Cardinal Tagle: refugees, migrants create communities that care and share
By Robin Gomes
Refugees and migrants are often blamed for problems in host societies but the Jesuit Refugee Service (JRS) shows they capable of forming caring and sharing communities. Filipino Cardinal Luis Antonio Tagle, the prefect of the Congregation for the Evangelization of Peoples, made the comment during a virtual event that the Centro Astalli, the Italian branch of JRS, organized today to present its Annual report 2021.
The Jesuit Refugee Service (JRS) was established in 1980 to accompany, serve, defend and advocate the rights of refugees and displaced people across the globe. In this regard, the Centro Astalli, the JRS counterpart in Italy, assisted over 17,000 refugees and asylum seekers last year through its 8 centres across the country. The report, which provides figures for 2020 - the 40th year of JRS - outlined the main difficulties refugees and asylum seekers encounter in the hope of protection, acceptance and integration in the country.
Besides Cardinal Tagle, others who spoke at the presentation of the Centro Astalli Annual Report 2020 were David Sassoli, President of the European Parliament; a migrant woman from the Democratic Republic of the Congo; and Centro Astalli president, Jesuit Father Camillo Ripamonti.
According to the report, the pandemic highlighted the gaps in the country’s health and welfare systems, where resources have been cut with no fresh investment for years.
On its 40th year, JRS continued to accompany refugees in 56 countries around the world during the pandemic. The group has served them in urban areas, refugee camps and war zones, and has invested in the education and training of young people and refugee women.
Story of love and compassion
"For me, the document presented today by the Centro Astalli is more of a testimony of humanity, active love and compassion rather than a simple report of activities,” noted Cardinal Tagle in his remarks. “The migrant, especially one who is forced to leave his country, can thus recount his own story. We could almost hear the cries of families separating while fleeing the dangers, and we could even experience their fears of crossing seas and lands to an unknown future,” said the cardinal, who is also president of Caritas Internationalis, the federation of Catholic charities worldwide. Caritas also reaches out to people in movement across the globe.
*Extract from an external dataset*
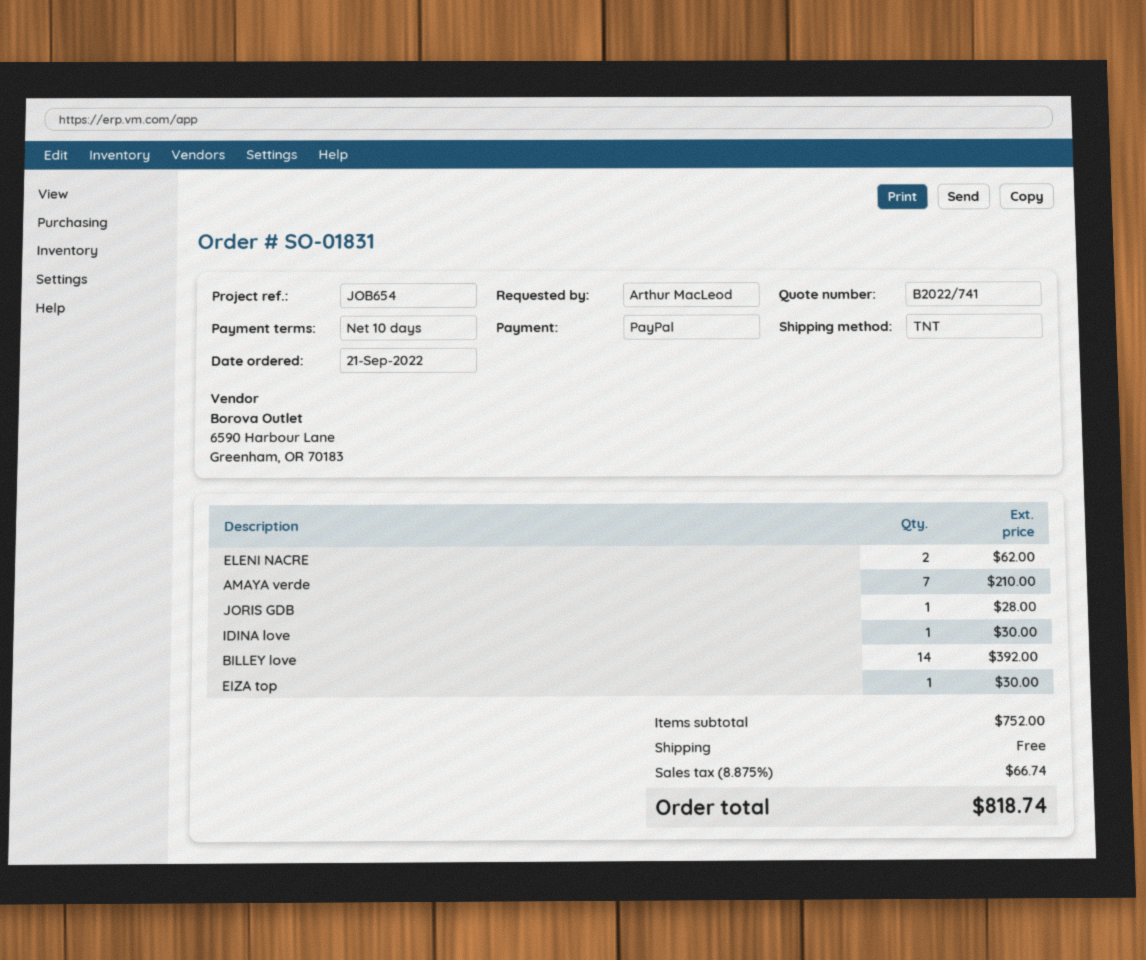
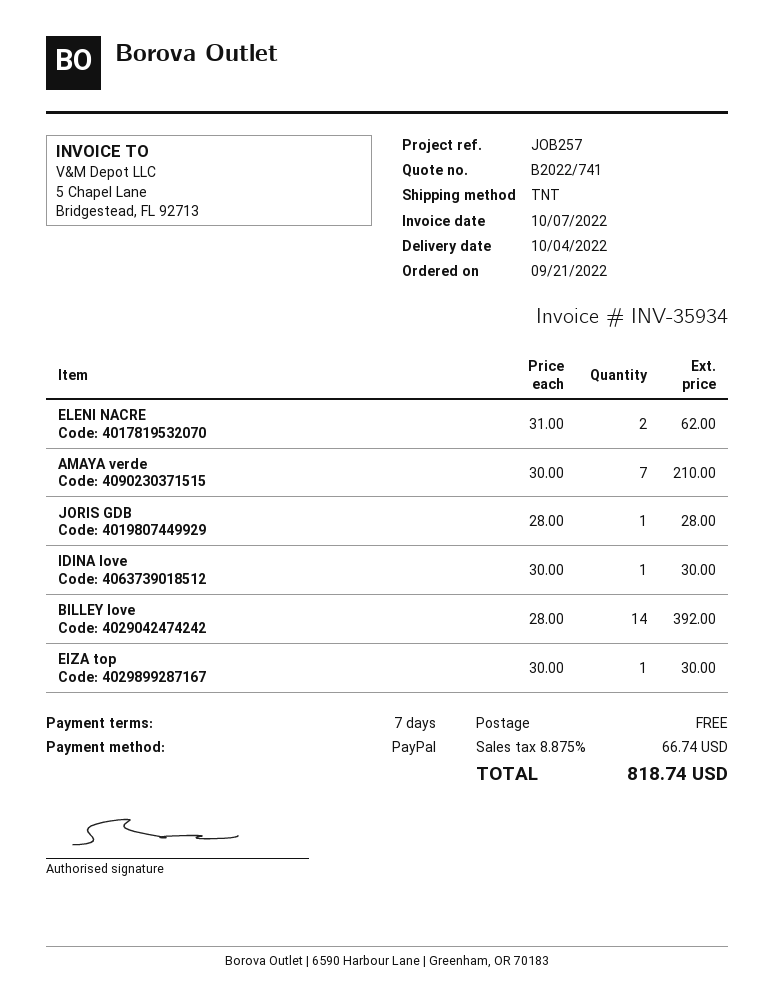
payment terms: 10 days -> 7 days
reference: JOB654 -> JOB257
Arriving in a new country, Cardinal Tagle noted, brings in new burdens, uncertainties, rejection and manipulation. “The pandemic has exacerbated their situation, but thanks to the welcome, respect and accompaniment provided by the Centro Astalli, their dark journey has been bathed in light."
Sharing and caring
"Migrants,” the 63-year-old cardinal pointed out, “are human bridges, and the experience of the Centro Astalli has also shown that immigrants arriving in Italy have also been able to create social bridges.” “Migrants are often accused of causing problems in society but the testimony of the Centro Astalli offers instead a different picture, they are capable of forming communities that care and share," he said.
The United Nations High Commissioner for Refugees (UNHR) estimates some 80 million people have been forced to flee violence, dictatorship and harsh social and economic hardships at home. About half of them are under the age of 18.
The Centro Astalli noted that despite the restrictions of Covid-19, there has been a surge in arrivals by sea in 2020. After 23,000 arrived in Italy in 2018 and 11,000 in 2019, the figure jumped to 34,000 in 2020. Meanwhile, there has been a fall in the number of asylum seekers.
Rebuffed by discrimination and bureaucracy
Many refugees and migrants who arrived in precarious situations have fallen even deeper into poverty. After long exhausting journeys, the report noted, they frequently reach a dead-end with regulations and procedures that are often discriminatory and bureaucratic. Thus, many give up on asserting their rights. Basic needs, such as meals, showers, food packages and medicines, are in high demand across Italy. Of the 3,500 fed at Rome’s Centro Astalli sites, more than 30 percent are homeless. The other eight centres around the country have similar stories.
"Particularly critical is the situation of large families and single-parent families,” the Centro Astalli report said. They stay in the centres for a long time (at least 12 months), but even after moving out, their misery continues, with the informal safety networks, friends and relatives unable to provide adequate support. In 2020, the Centro Astalli supported 178 single mothers (5 percent of the total). There were over 11,000 migrants rescued or intercepted in the Mediterranean and brought back to Libya. They have been detained there under conditions that the United Nations defines as unacceptable.